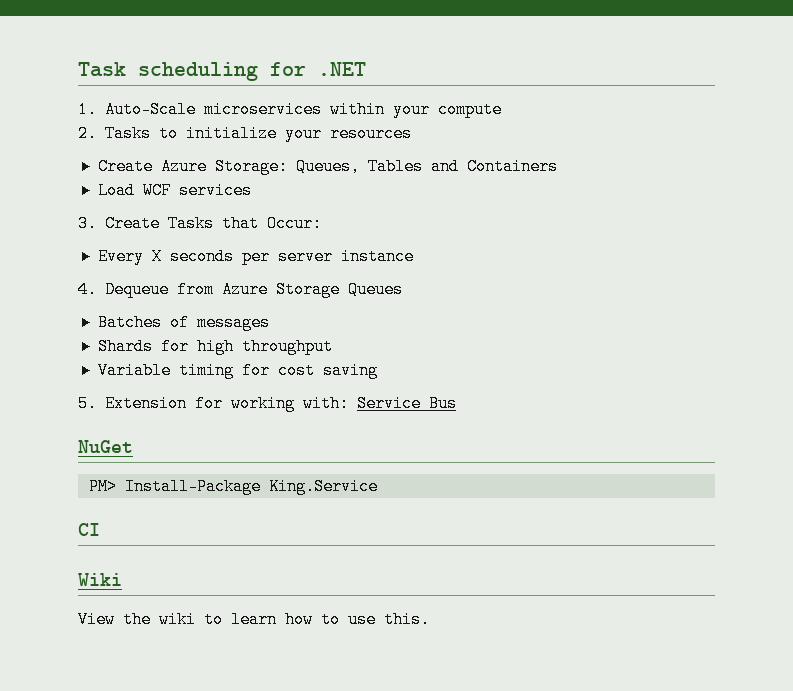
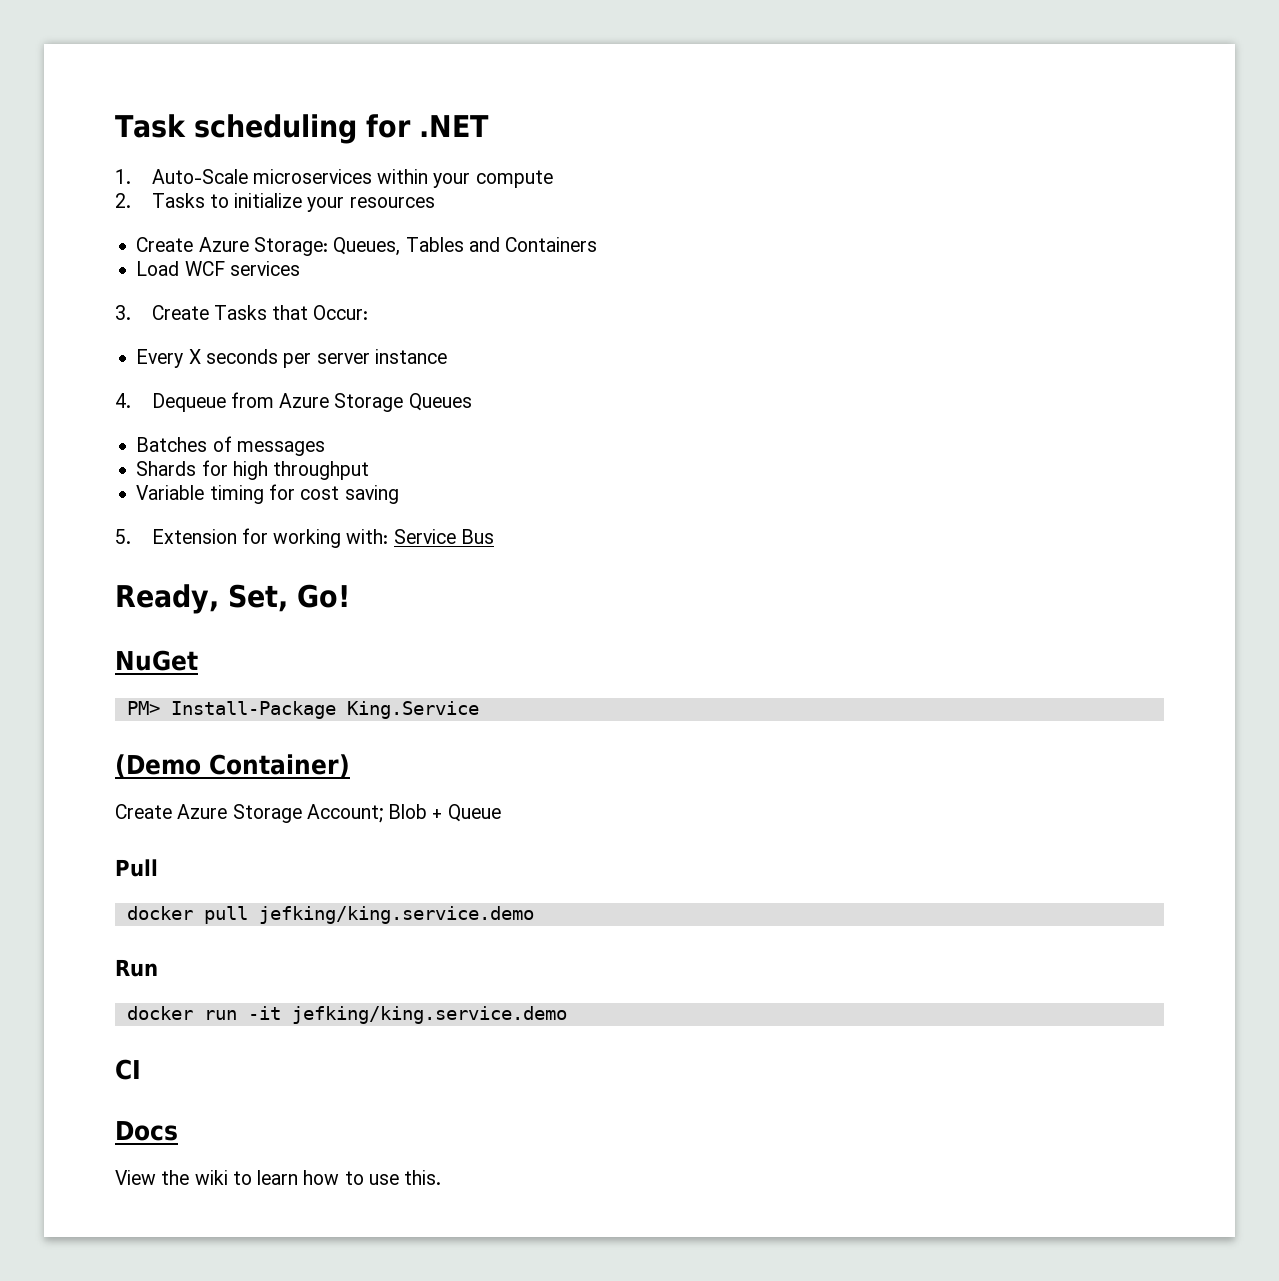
(457, 403) none -> [115,584,350,614] // Ready, Set, Go!
(378, 486) none -> [115,754,350,778] [115,804,501,823] [115,859,158,877] [126,906,534,924] [115,959,158,977] [126,1006,567,1024] // (Demo Container) // Create Azure Storage Account; Blob + Queue // Pull // docker pull jefking/king.service.demo // Run // docker run -it jefking/king.service.demo
[78,573,122,586] Wiki -> [115,1121,178,1141] Docs

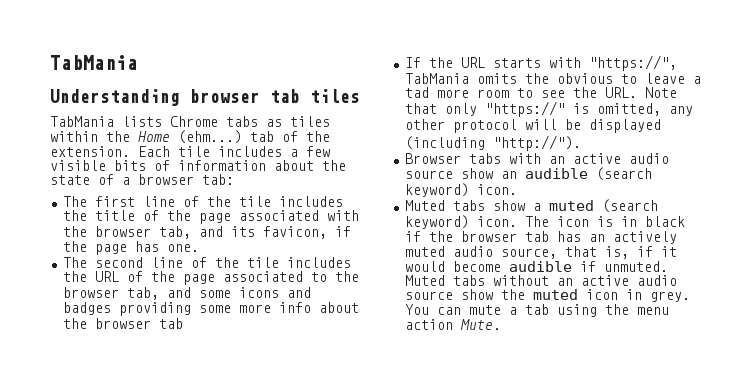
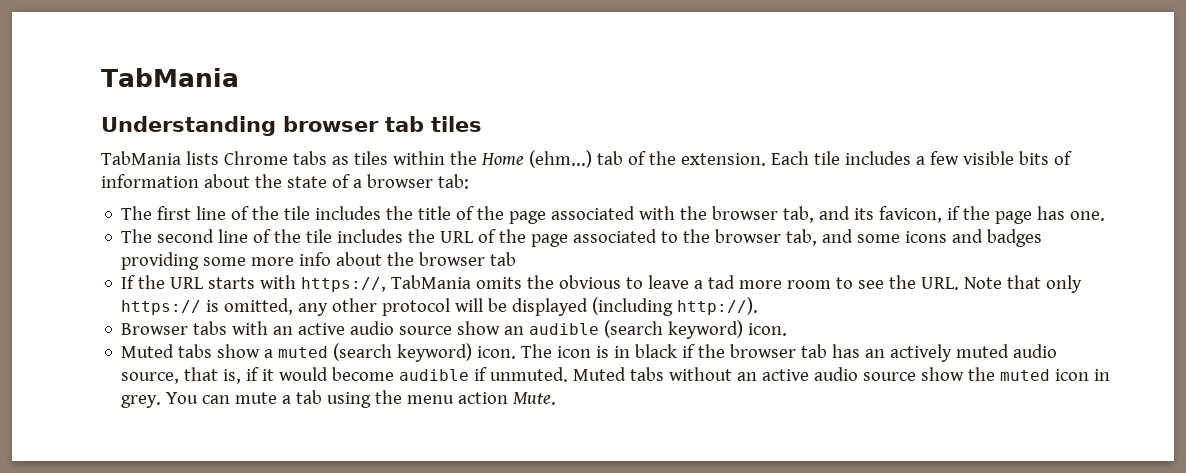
[588,55,677,71] "https://", -> [301,277,387,292] https://,
[484,101,565,117] "https://" -> [121,300,202,315] https://
[492,135,581,151] "http://"). -> [677,297,759,315] http://).

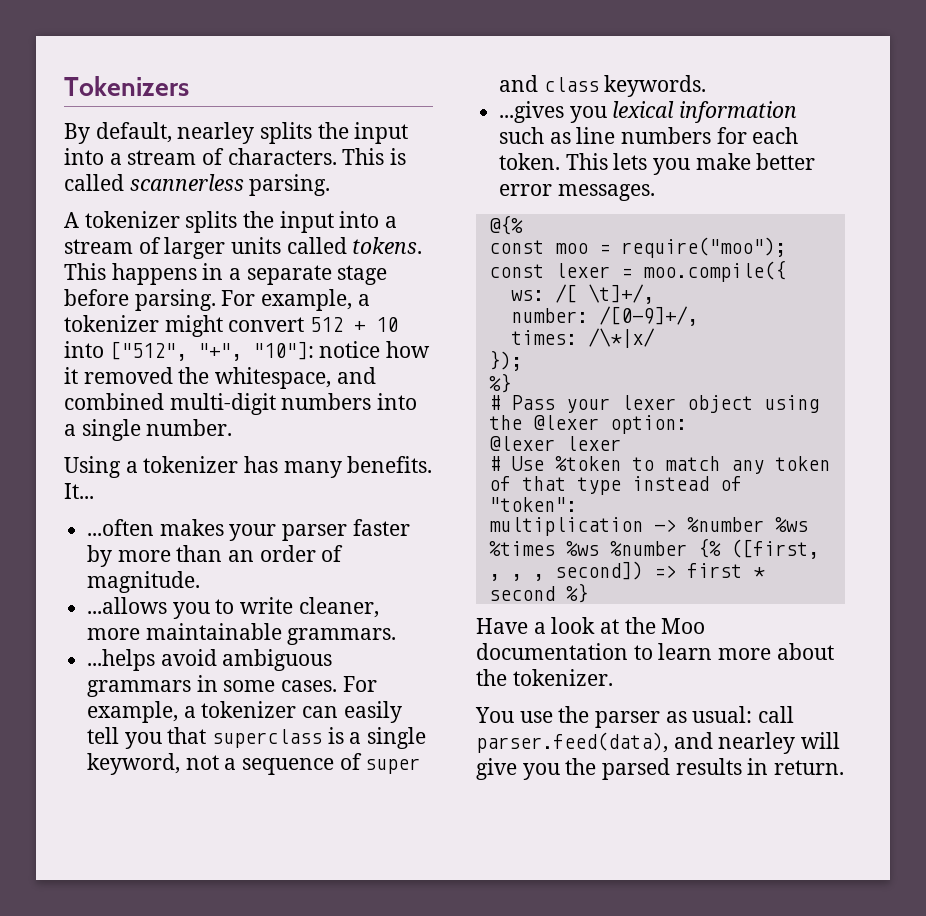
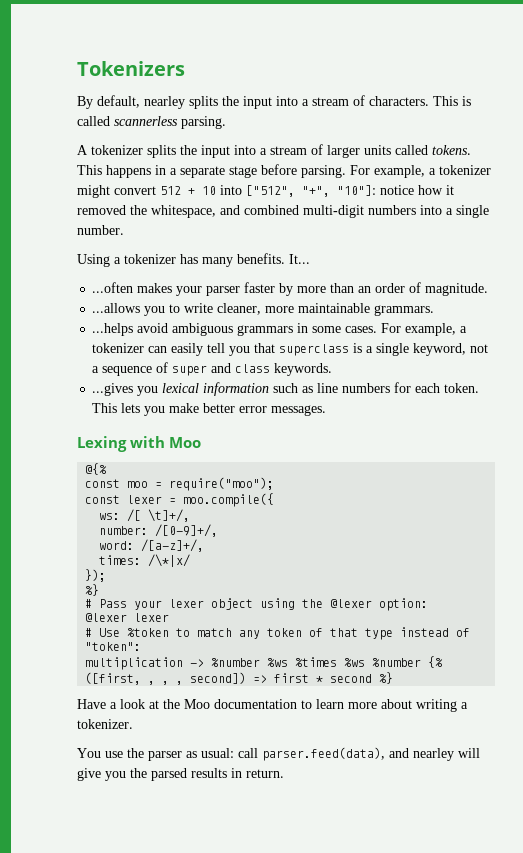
(655, 192) none -> [77,436,201,452] // Lexing with Moo
(698, 316) none -> [99,539,205,552] // word: /[a-z]+/,
[476,669,507,686] the -> [416,699,468,712] writing a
——————————
**About this exercise**
Give back an exact copy of the material above, omitting the pictures.

**Result below**
(457, 403) none -> [115,584,350,614] // Ready, Set, Go!
(378, 486) none -> [115,754,350,778] [115,804,501,823] [115,859,158,877] [126,906,534,924] [115,959,158,977] [126,1006,567,1024] // (Demo Container) // Create Azure Storage Account; Blob + Queue // Pull // docker pull jefking/king.service.demo // Run // docker run -it jefking/king.service.demo
[78,573,122,586] Wiki -> [115,1121,178,1141] Docs

[588,55,677,71] "https://", -> [301,277,387,292] https://,
[484,101,565,117] "https://" -> [121,300,202,315] https://
[492,135,581,151] "http://"). -> [677,297,759,315] http://).

(655, 192) none -> [77,436,201,452] // Lexing with Moo
(698, 316) none -> [99,539,205,552] // word: /[a-z]+/,
[476,669,507,686] the -> [416,699,468,712] writing a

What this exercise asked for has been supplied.